Через несколько месяцев дон Рикардо Алдайя перевез семью в дом на проспекте Тибидабо. Вскоре там родилась его младшая дочь, Пенелопа, и в честь этого события Алдайя переименовал дом в «Виллу Пенелопы», но новое имя не прижилось. Особняк обладал собственным характером и новых хозяев не принимал. Жильцы жаловались, что по ночам то вдруг что-то зашумит, то будто начинают колотить в стену, а то потянет тлением. Ледяные сквозняки разгуливали по дому, как заблудившиеся часовые. Дом был средоточием тайн. В нем имелся двухэтажный подвал с чем-то вроде склепа, пока не занятого на нижнем уровне и часовней на верхнем, где был установлен подавлявший своими размерами многоцветный крест с фигурой распятого Христа. Прислуга замечала в нем настораживающее сходство с Распутиным, популярной тогда фигурой. Книги в библиотеке постоянно оказывались не там, куда их поставили. На третьем этаже была комната, которая никогда не была занята из-за необъяснимых пятен влаги, образовывавших на стенах расплывчатые лица; там за несколько минут увядали свежие цветы и постоянно слышалось гудение невидимых глазу мух.

Кухарки клялись, что некоторые продукты вроде сахара испарялись из кладовки как по волшебству, а в новолуние каждого месяца молоко окрашивалось в красный цвет. У дверей некоторых комнат обнаруживались мертвые птицы и мелкие грызуны. Иногда пропадали вещи, чаще всего — драгоценности и пуговицы с одежды, висевшей в шкафах. Изредка эти вещи таинственным образом обнаруживались в дальних углах дома или закопанными в саду. Но по большей части они пропадали навсегда. Дону Рикардо все эти события казались глупостями и дурацкими причудами. Он был убежден, что неделя поста излечила бы от страхов всю семью. Впрочем, на похищение драгоценностей супруги он смотрел не так философски: пять служанок были из-за этого уволены, хотя все пятеро, заливаясь слезами, клялись, что ничего не брали.
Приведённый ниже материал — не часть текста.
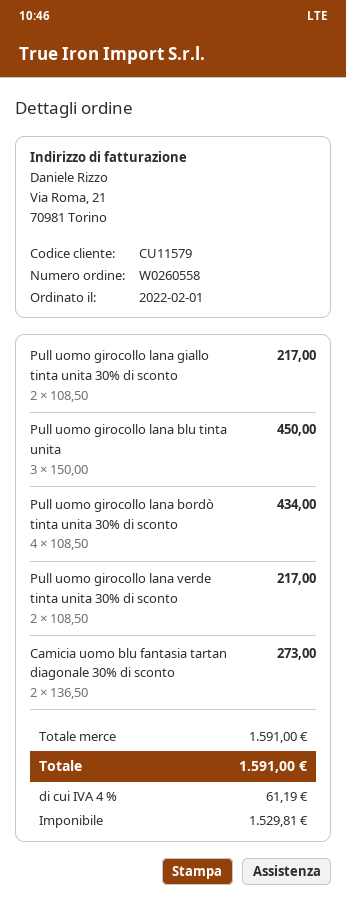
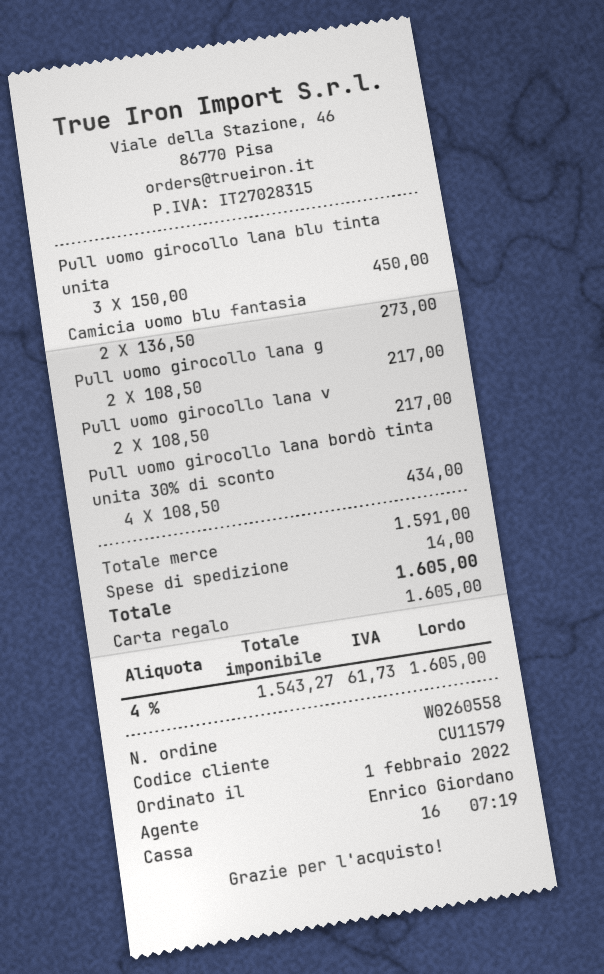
shipping: none -> 14.00
net: 1529.81 -> 1543.27
tax: 4% = 61.19 -> 4% = 61.73
total: 1591.00 -> 1605.00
Некоторые в городе склонялись к мысли, что причина этих увольнений была далека от всякой мистики и крылась в недостойной привычке дона Рикардо появляться по ночам в спальнях молодых служанок со вполне прозаическими целями. Его репутация на сей счет была не менее известна, чем его богатство. Многие говорили, будто он столь славно потрудился на этом фронте, что, собрав вместе всех его незаконнорожденных детей, из них можно было бы составить целый профсоюз. На самом деле в доме пропадали не только драгоценности. Со временем у всей семьи исчез вкус к жизни.